• _WHAT YOU HAVE TO DO_
Please copy each line below that contains the string "Artikelcode".
Segment Start: THE RECORDS
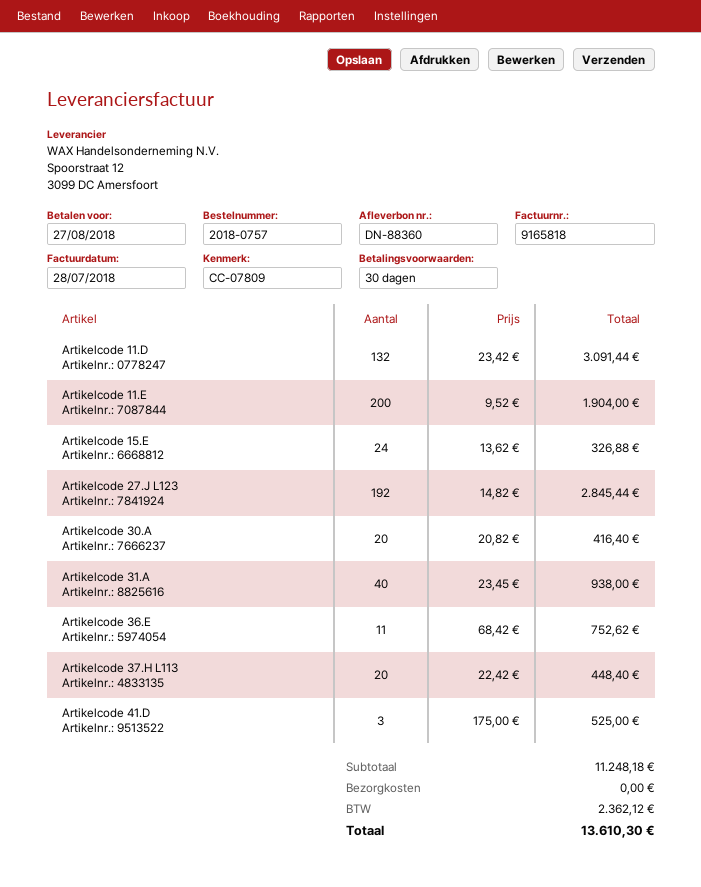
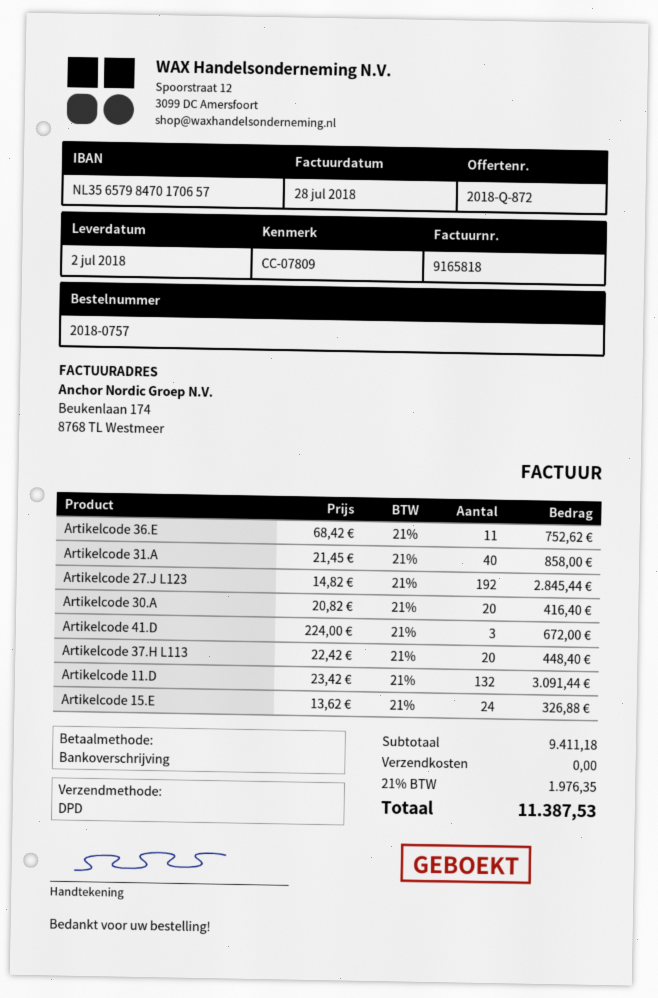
Artikelcode 11.E: 200 x 9.52 = 1904.00 -> none
Artikelcode 31.A: 40 x 23.45 = 938.00 -> 40 x 21.45 = 858.00
Artikelcode 41.D: 3 x 175.00 = 525.00 -> 3 x 224.00 = 672.00
subtotal: 11248.18 -> 9411.18
tax: 2362.12 -> 1976.35
total: 13610.30 -> 11387.53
Segment End: THE RECORDS
• _SOLUTION TO THE PROBLEM_
Artikelcode 11.E: 200 x 9.52 = 1904.00 -> none
Artikelcode 31.A: 40 x 23.45 = 938.00 -> 40 x 21.45 = 858.00
Artikelcode 41.D: 3 x 175.00 = 525.00 -> 3 x 224.00 = 672.00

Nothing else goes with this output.